La marioneta observaba desde su vieja silla de madera a la bestia moribunda que yacía espasmódica a sus pies. Ella nunca decía nada. Aguardaba siempre a la llegada de su marionetista para deambular por el frío escenario de la prisión de la realidad. No tenía voluntad de escapar. No tenía fuerzas para enfrentarse a los muros que se levantaban junto a las salidas de emergencia. A pesar de que el alma encerrada en su carcasa de madera sentía el anhelo de levantarse, se dejaba llevar por la pesadumbre y la tristeza. Sólo quería seguir un día más actuando al compás de los hilos de realidad que la sostenían. Sólo un día más, se repetía una y otra vez, retumbando en su interior como un triste salmo exculpatorio. El miedo agarrotaba sus torpes extremidades, atrofiadas por la inacción y la desesperanza. Observaba la muerte de la mole peluda y dictatorial con expresión anodina. No sabía lo que significaba. Había muerto inesperadamente, quizás acuchillado por la espalda. No lo podía saber.
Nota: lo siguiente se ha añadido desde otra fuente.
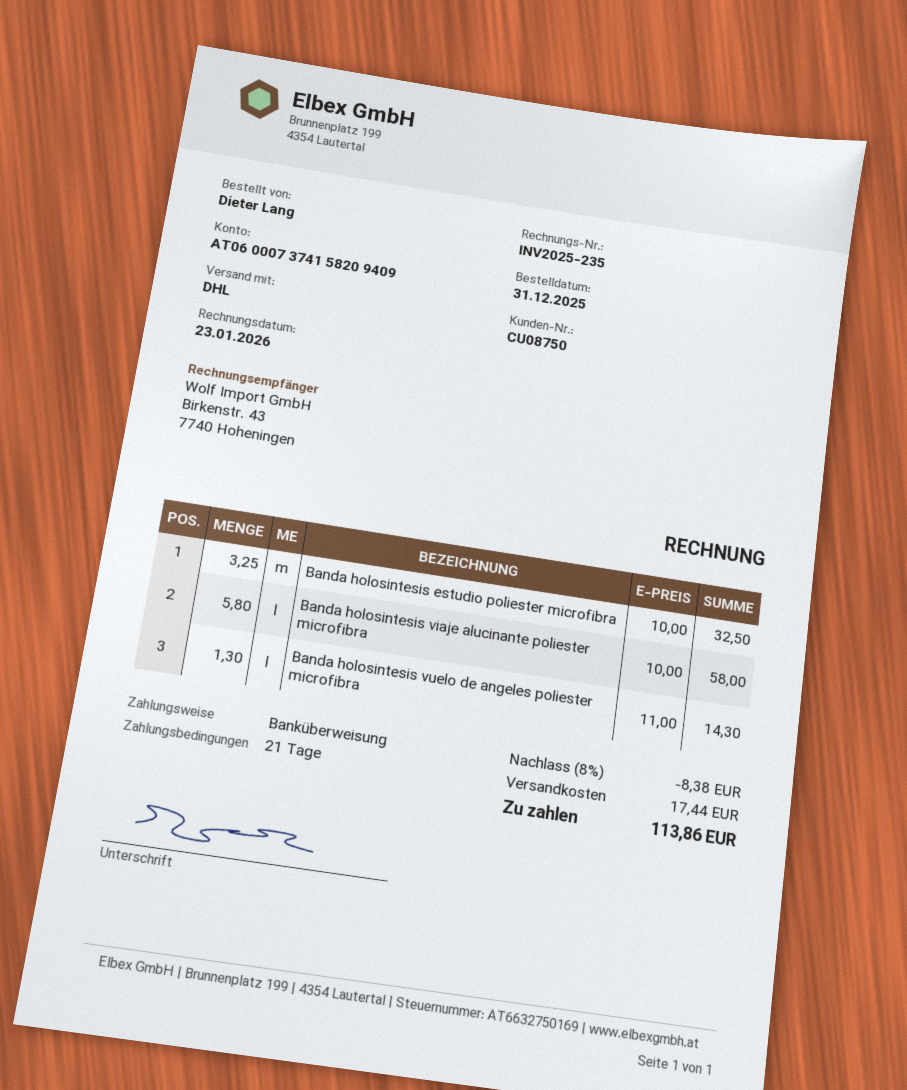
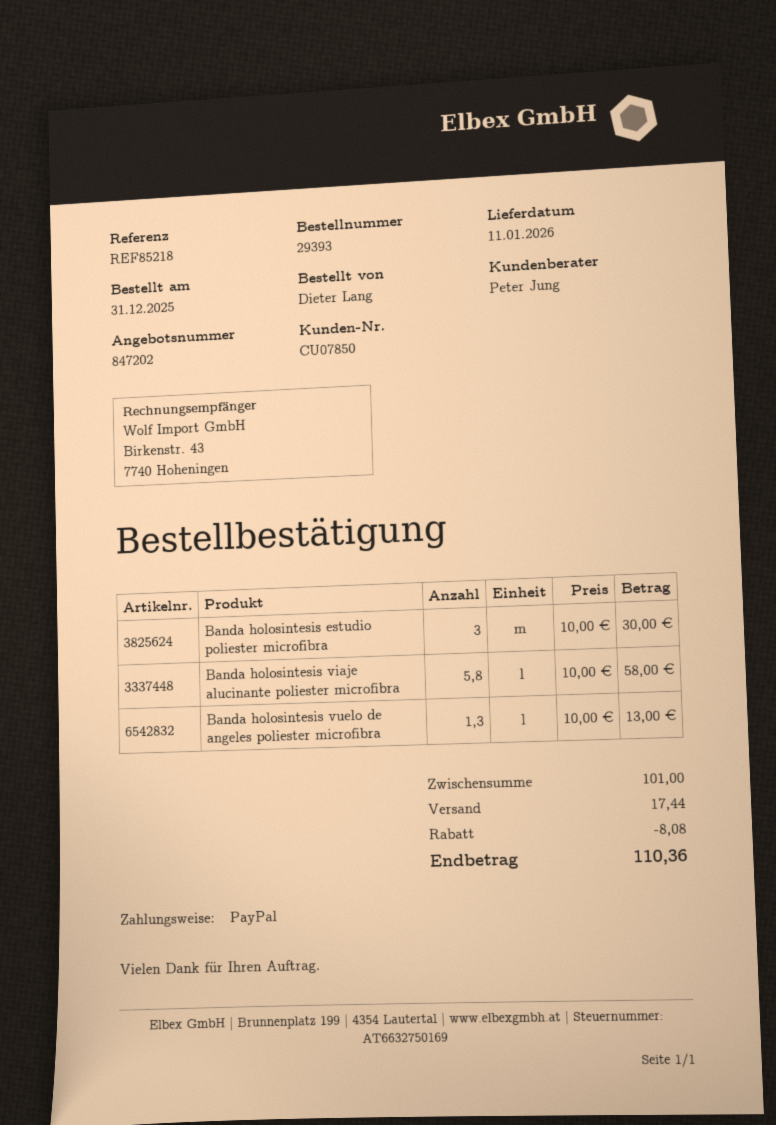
customer number: CU08750 -> CU07850
payment method: bank transfer -> PayPal
Banda holosintesis estudio poliester microfibra: 3.25 x 10.00 = 32.50 -> 3 x 10.00 = 30.00
Banda holosintesis vuelo de angeles poliester microfibra: 1.3 x 11.00 = 14.30 -> 1.3 x 10.00 = 13.00
discount: 8.38 -> 8.08
total: 113.86 -> 110.36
El monstruo agonizaba ahogado en su dolor. Él, que siempre había disfrutado torturando a los prisioneros que custodiaba, ahora exhalaba su último aliento, sin que nadie pudiera salvarle. Había sucumbido. Estaba abandonado a su suerte. La suerte que le negó a todo aquel que se cruzara en su camino. La prisión de los versos sueltos era su hogar. El celo con que sometía a sus víctimas rozaba la locura. Ellas, asustadas, se guarecían en los rincones de la prisión, junto a los barrotes de cristal. Algunas podían haber escapado. Eran tan escuálidas que podían fácilmente escurrirse entre ellos, pero temían el mundo exterior. Temían exponerse a nuevos monstruos, que seguramente aguardaban como su predecesor en el campo abierto. Siempre con piel de cordero.
Durante años, el monstruo fue el único que guardó las llaves de la celda. Se regodeaba en su dominio, basado en el miedo. Basado en la mentira. Basado en la debilidad. Paseaba frente a los barrotes relamiéndose las fauces con su última víctima, que siempre era la más débil en un rebaño dividido por la supervivencia. Nunca quería enfrentarse al más fuerte. Seleccionaba la pieza más madura, la que dejaban abandonada en manos del destino y la suerte. La que se daba por vencida antes de tiempo.
Cuando el monstruo murió, la marioneta esbozó una leve sonrisa, quizás surgida del fondo de su corazón de madera ¿Sería por fin el día en que disfrutaría de la libertad que siempre le había sido negada? Recreándose en su ligera sensación de libertad, no se percató de la llegada de un nuevo marionetista por la puerta trasera de la prisión, la que siempre quedaba en la sombra. Llegó por la espalda y, sin tiempo de reacción, comenzó a manejar de nuevo sus hilos con firmeza. Un día más y un día menos. El monstruo había muerto, pero la prisión permanecía a buen recaudo. A recaudo del Ibex 35.